Look up the native folklore on the area in which the Butugychag gulag was established. The valley was cursed with death and haunted by malevolent spirits, in the form of radiation from the heavy uranium deposits which eroded out of the landscape.
I can't find a reliable source, but supposedly when the native Lamut people discovered the valley (being reindeer herders they generally avoided the climatically extreme mountainous hinterlands between the Kholyma river and the Sea of Okhotsk), the clearings in the stunted forest of the valley floor were covered with the bones of men and reindeer, presumably victims of the radioactive landscape. Accordingly, 'Butugychag' translates as "Death Valley."
Regardless of whether that bit is true, it's certainly the case that the region of Kholyma and the Russian Far East in general have some pretty crazy folklore. For comparison, the environment that gives us tales of insane cannibal wendigos is temperate in comparison to this region, and even the insanity of arctic folklore was spawned out of a more clement climate.
An arc about consumption being literally caused by a vampire would be pretty good.
Actual Siberian here, ready to answer any of your questions.
>I am not too familiar with either slavic or Siberian myth
"Siberian myth" is an incredibly broad blanket term. There is no single cohesive mythology because the native peoples who live in Siberia number in the dozens, and many of them are not related in any way. To know what you're dealing with you need to specify the part of Siberia where you'll be running your campaign. It's generally divided into West Siberia (my homeland, the most densely populated and thoroughly Russified region), East Siberia (that's where most of the natives live; mountainous and sparsely populated) and the Far East (the pacific coast, volcanoes, Japan-like climate in the south and Inuits in the north).
>I was wondering what foes to throw at my players other than barbarian tribesmen
The White-Eyed Chudes are basically the West Siberian dwarves. They used to inhabit the region before the humans came, then, after some fighting, they said "screw it" and moved underground, but promised to return and kick the humans out for good.
>Also if there where an myths or ruins of of an ancient civilization in that area or some other plot hooks that I might be able to use.
Ruins, in Siberia? You must be kidding. We never had civilisations any more developed than Native Americans. Although there are ancient Indo-European cities just across the Urals, the most ancient proper cities that the Indo-Europeans had ever built before splitting into the various tribes.
>Siberian colonization campaign
>1830-1850
>We never had civilisations any more developed than Native Americans.
Is that some Tuvan palace? Making low-grade copies of Chinese stuff a civilisation does not constitute.

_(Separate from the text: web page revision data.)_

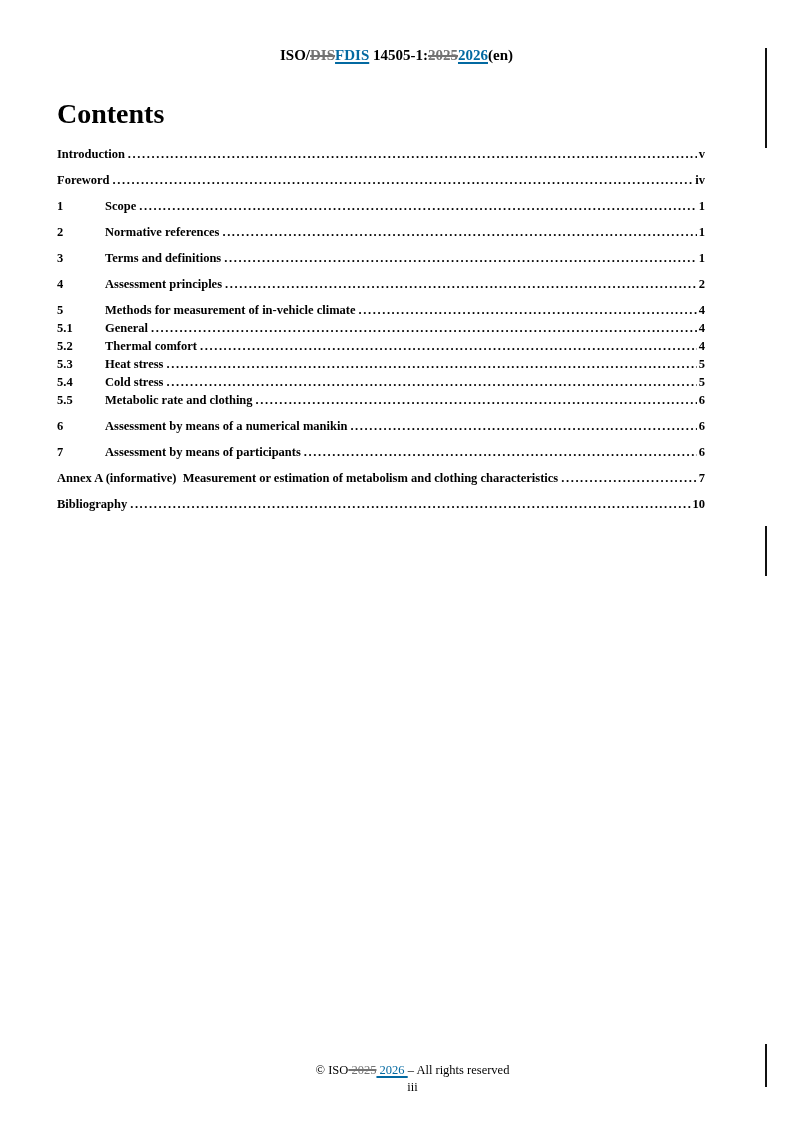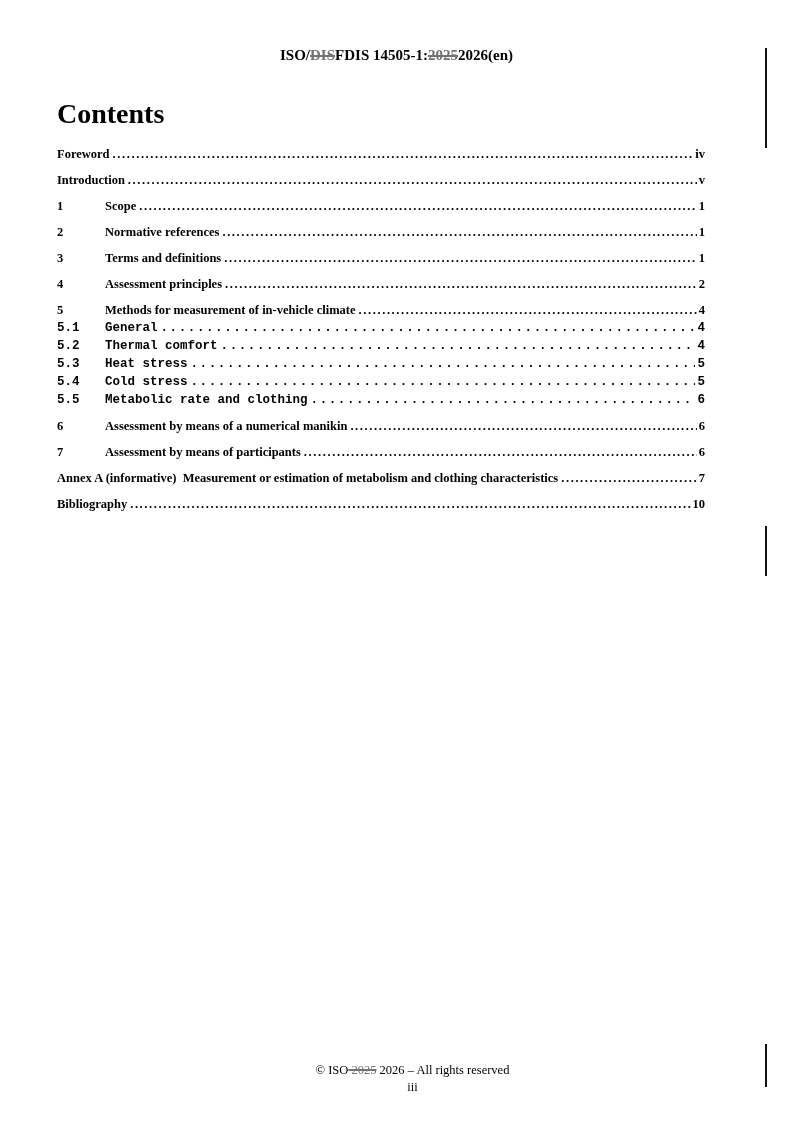--- a/index.html
+++ b/index.html
@@ -22,7 +22,7 @@
   }
   .pre { white-space: pre; margin-top: 34px; }
   .del { color: #737373; text-decoration: line-through; text-decoration-thickness: 1.5px; }
-  .ins { color: #000000; text-decoration-thickness: 1.5px; text-underline-offset: 2px; }
+  .ins { color: #0369a1; text-decoration: underline; text-decoration-thickness: 1.5px; text-underline-offset: 2px; }
 
   
   .contents-heading {

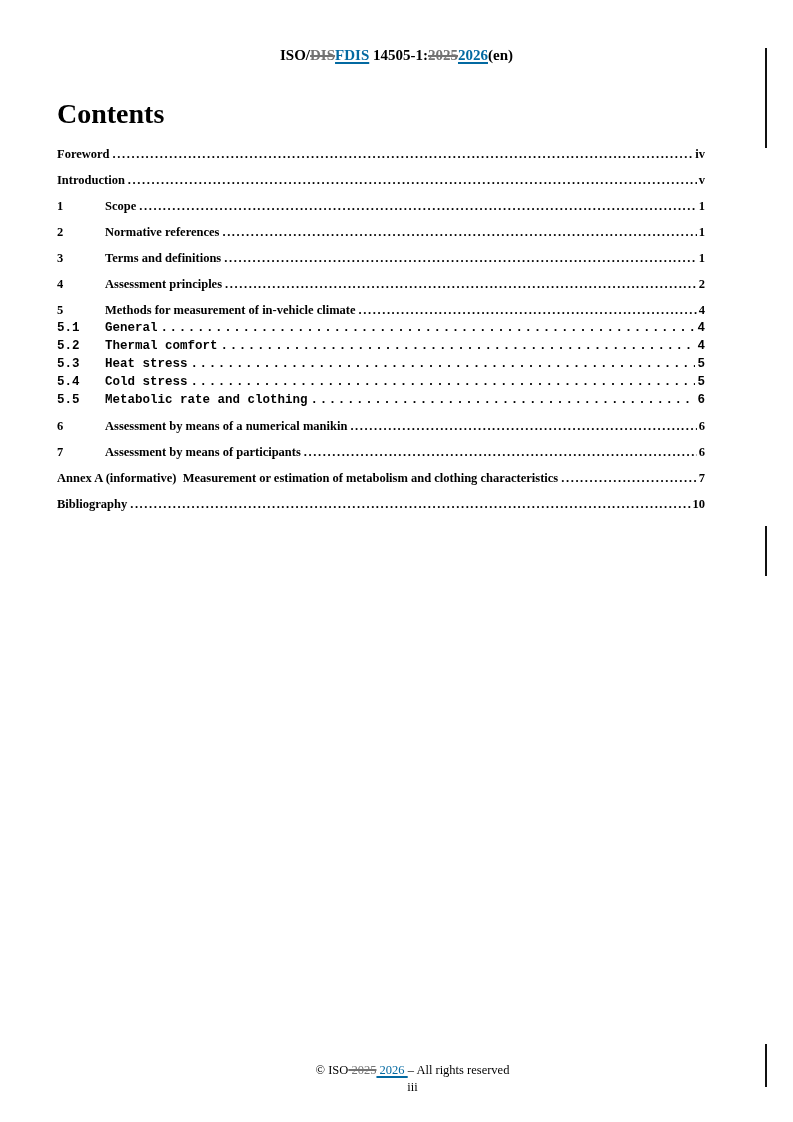--- a/index.html
+++ b/index.html
@@ -97,14 +97,14 @@
 
   <div class="toc">
       <div class="toc-row front">
+        <span class="toc-title">Introduction</span>
+        <span class="leader"></span>
+        <span class="toc-page">v</span>
+      </div>
+      <div class="toc-row front">
         <span class="toc-title">Foreword</span>
         <span class="leader"></span>
         <span class="toc-page">iv</span>
-      </div>
-      <div class="toc-row front">
-        <span class="toc-title">Introduction</span>
-        <span class="leader"></span>
-        <span class="toc-page">v</span>
       </div>
       <div class="toc-row main">
         <span class="toc-num">1</span>

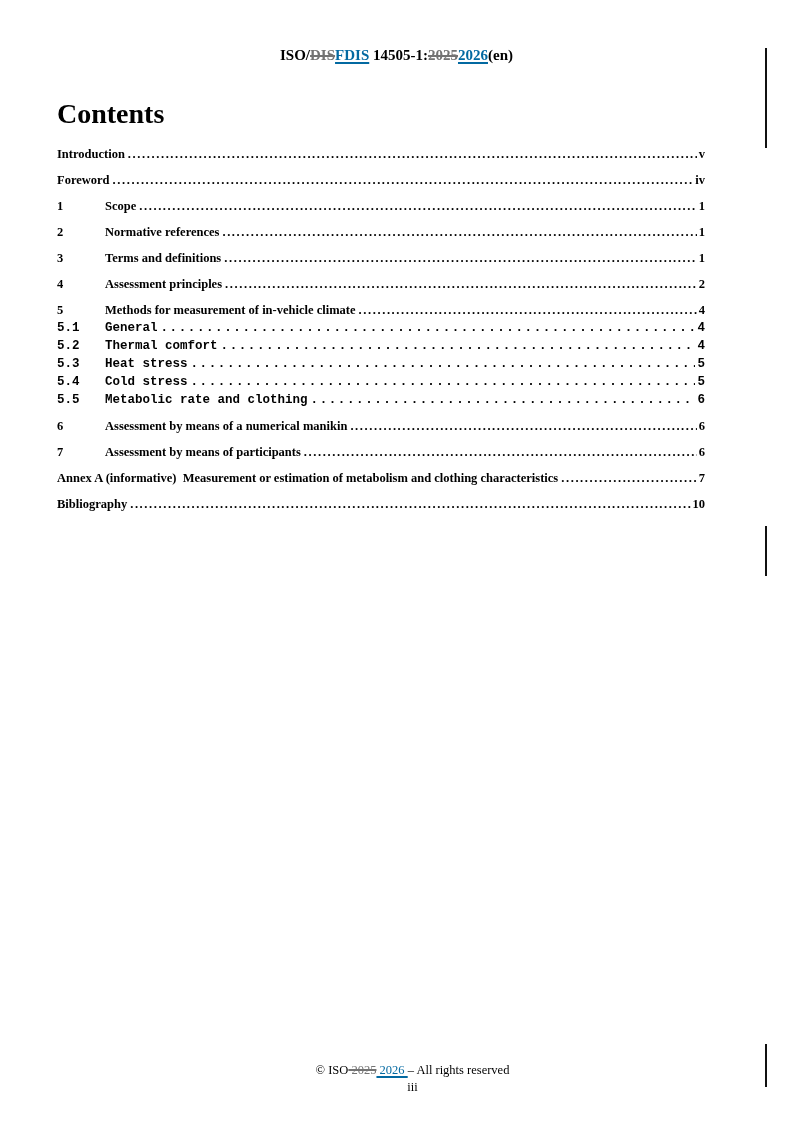--- a/index.html
+++ b/index.html
@@ -44,7 +44,7 @@
     line-height: 14px;
     margin-top: 12px;
   }
-  .toc-row.sub { margin-top: 4px; font-family: Liberation Mono, monospace; }
+  .toc-row.sub { margin-top: 4px; }
   .toc-row.front { }
   .toc-row:first-child { margin-top: 0; }
   .toc-num { flex: 0 0 48px; }

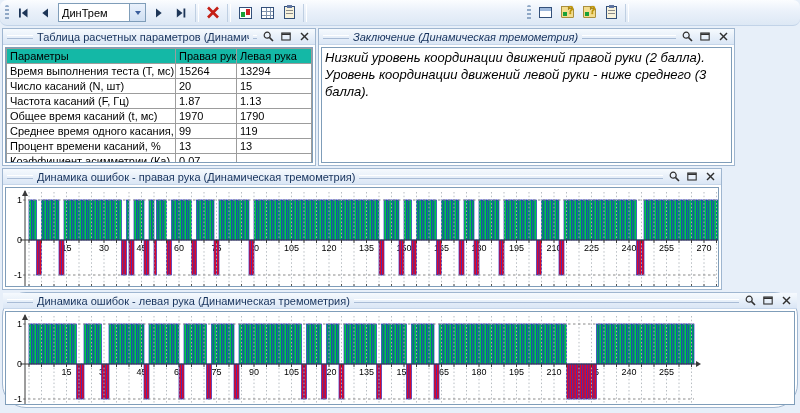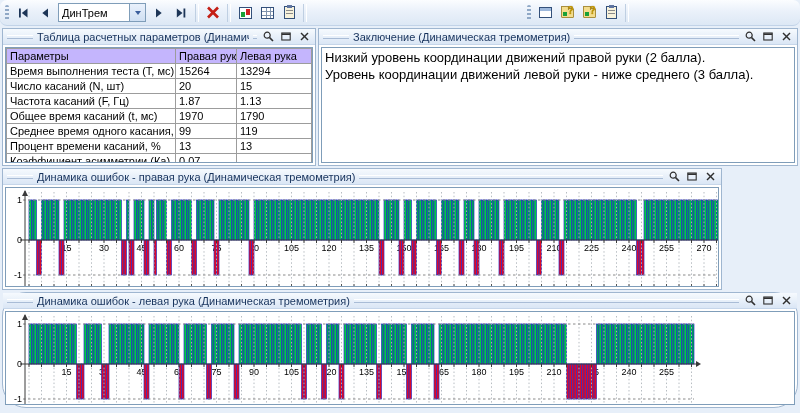--- a/index.html
+++ b/index.html
@@ -243,7 +243,7 @@
   </div>
 </div>
 
-<div class="panel" style="left:318px;top:28px;width:480px;height:138px;">
+<div class="panel" style="left:318px;top:28px;width:417px;height:138px;font-style:italic;">
   <div class="panel-head">
     <span class="head-rule lead"></span>
     <span class="panel-title">Заключение (Динамическая тремометрия)</span>

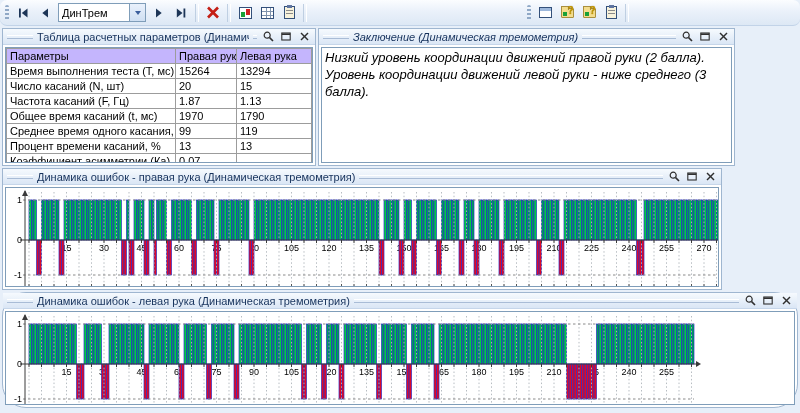--- a/index.html
+++ b/index.html
@@ -80,7 +80,7 @@
     border:1px solid #9C9C9C;padding:0 3px;height:14px;line-height:13px;
     font-weight:normal;text-align:left;white-space:nowrap;overflow:hidden;color:#000;
   }
-  table.params thead th{background:#c4b5fd;}
+  table.params thead th{background:#14b8a6;}
   
   .conclusion-text{padding:1px 3px;font-size:13px;line-height:17px;color:#000;}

I think that my campaign would likely take place in western Siberia, where towns had been slightly more established, but the area was still quite lawless. The PC's would be foreign nobles or the like, sent to command the Cossack guards. Do you happen to know any local folk lore that might evil a sinister or unsettling feeling in the players. Also, what was the response of the Siberians to the Russian colonization, was there active armed resistance like the apache, Comanche and plains tribes in the west or was it more isolated settlements being assimilated and picked of one by one.
Final would it be plausible to have a ancient lost info-european city on the eastern fringe of the urals?